TASK DIRECTIONS: Send back exactly the lines from the opening line of the records below through the one with "frontend-web / backend-cloudflare.".
[EXERCISE MATERIAL]
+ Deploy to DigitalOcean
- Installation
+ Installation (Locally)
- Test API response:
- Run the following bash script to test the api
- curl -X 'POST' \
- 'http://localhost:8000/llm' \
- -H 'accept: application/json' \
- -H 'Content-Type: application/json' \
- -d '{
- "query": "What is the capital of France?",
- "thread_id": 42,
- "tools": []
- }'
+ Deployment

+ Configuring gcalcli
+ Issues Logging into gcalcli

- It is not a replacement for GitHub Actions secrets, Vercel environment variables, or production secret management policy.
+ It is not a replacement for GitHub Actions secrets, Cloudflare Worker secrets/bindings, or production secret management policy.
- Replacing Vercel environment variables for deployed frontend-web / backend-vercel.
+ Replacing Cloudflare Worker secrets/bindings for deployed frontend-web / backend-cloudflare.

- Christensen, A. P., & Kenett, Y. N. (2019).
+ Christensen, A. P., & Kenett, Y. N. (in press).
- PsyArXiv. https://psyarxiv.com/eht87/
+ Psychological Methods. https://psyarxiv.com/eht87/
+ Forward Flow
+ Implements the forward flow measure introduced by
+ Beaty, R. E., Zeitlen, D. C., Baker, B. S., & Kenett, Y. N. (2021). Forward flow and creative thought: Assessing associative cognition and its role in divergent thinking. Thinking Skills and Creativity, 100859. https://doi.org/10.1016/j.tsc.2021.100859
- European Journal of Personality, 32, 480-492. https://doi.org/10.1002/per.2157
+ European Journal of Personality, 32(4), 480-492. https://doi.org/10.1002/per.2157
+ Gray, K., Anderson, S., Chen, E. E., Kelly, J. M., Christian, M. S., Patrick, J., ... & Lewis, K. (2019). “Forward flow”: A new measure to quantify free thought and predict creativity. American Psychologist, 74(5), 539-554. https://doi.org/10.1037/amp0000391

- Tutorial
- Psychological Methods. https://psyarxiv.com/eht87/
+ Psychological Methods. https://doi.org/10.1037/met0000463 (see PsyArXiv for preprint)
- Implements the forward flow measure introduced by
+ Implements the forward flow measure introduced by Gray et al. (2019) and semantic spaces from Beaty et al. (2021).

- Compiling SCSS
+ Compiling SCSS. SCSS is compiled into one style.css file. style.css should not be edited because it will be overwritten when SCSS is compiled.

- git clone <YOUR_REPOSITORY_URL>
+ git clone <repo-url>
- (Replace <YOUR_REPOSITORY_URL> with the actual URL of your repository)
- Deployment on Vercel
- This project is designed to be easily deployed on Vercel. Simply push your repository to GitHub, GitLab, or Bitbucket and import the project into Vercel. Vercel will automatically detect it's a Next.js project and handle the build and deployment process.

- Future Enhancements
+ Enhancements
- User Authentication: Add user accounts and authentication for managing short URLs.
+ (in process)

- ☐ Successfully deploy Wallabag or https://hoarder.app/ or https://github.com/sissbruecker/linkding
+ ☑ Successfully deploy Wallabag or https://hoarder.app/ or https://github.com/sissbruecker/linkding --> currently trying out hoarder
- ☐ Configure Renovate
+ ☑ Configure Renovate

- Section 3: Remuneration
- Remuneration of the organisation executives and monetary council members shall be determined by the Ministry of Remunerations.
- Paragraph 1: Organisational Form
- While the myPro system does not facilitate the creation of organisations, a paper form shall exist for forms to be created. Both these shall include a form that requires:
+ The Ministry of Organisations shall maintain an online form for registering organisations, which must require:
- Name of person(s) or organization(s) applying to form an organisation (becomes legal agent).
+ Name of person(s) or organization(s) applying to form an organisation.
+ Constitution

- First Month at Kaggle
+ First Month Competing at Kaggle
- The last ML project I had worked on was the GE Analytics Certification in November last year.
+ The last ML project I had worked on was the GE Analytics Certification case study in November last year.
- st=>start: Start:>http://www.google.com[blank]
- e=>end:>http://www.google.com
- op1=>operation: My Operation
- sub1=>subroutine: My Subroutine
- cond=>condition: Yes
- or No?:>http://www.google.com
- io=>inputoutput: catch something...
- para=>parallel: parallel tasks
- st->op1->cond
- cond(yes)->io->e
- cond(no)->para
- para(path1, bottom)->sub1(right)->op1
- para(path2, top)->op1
[/EXERCISE MATERIAL]
ANSWER TO THE PROBLEM:
+ Deploy to DigitalOcean
- Installation
+ Installation (Locally)
- Test API response:
- Run the following bash script to test the api
- curl -X 'POST' \
- 'http://localhost:8000/llm' \
- -H 'accept: application/json' \
- -H 'Content-Type: application/json' \
- -d '{
- "query": "What is the capital of France?",
- "thread_id": 42,
- "tools": []
- }'
+ Deployment

+ Configuring gcalcli
+ Issues Logging into gcalcli

- It is not a replacement for GitHub Actions secrets, Vercel environment variables, or production secret management policy.
+ It is not a replacement for GitHub Actions secrets, Cloudflare Worker secrets/bindings, or production secret management policy.
- Replacing Vercel environment variables for deployed frontend-web / backend-vercel.
+ Replacing Cloudflare Worker secrets/bindings for deployed frontend-web / backend-cloudflare.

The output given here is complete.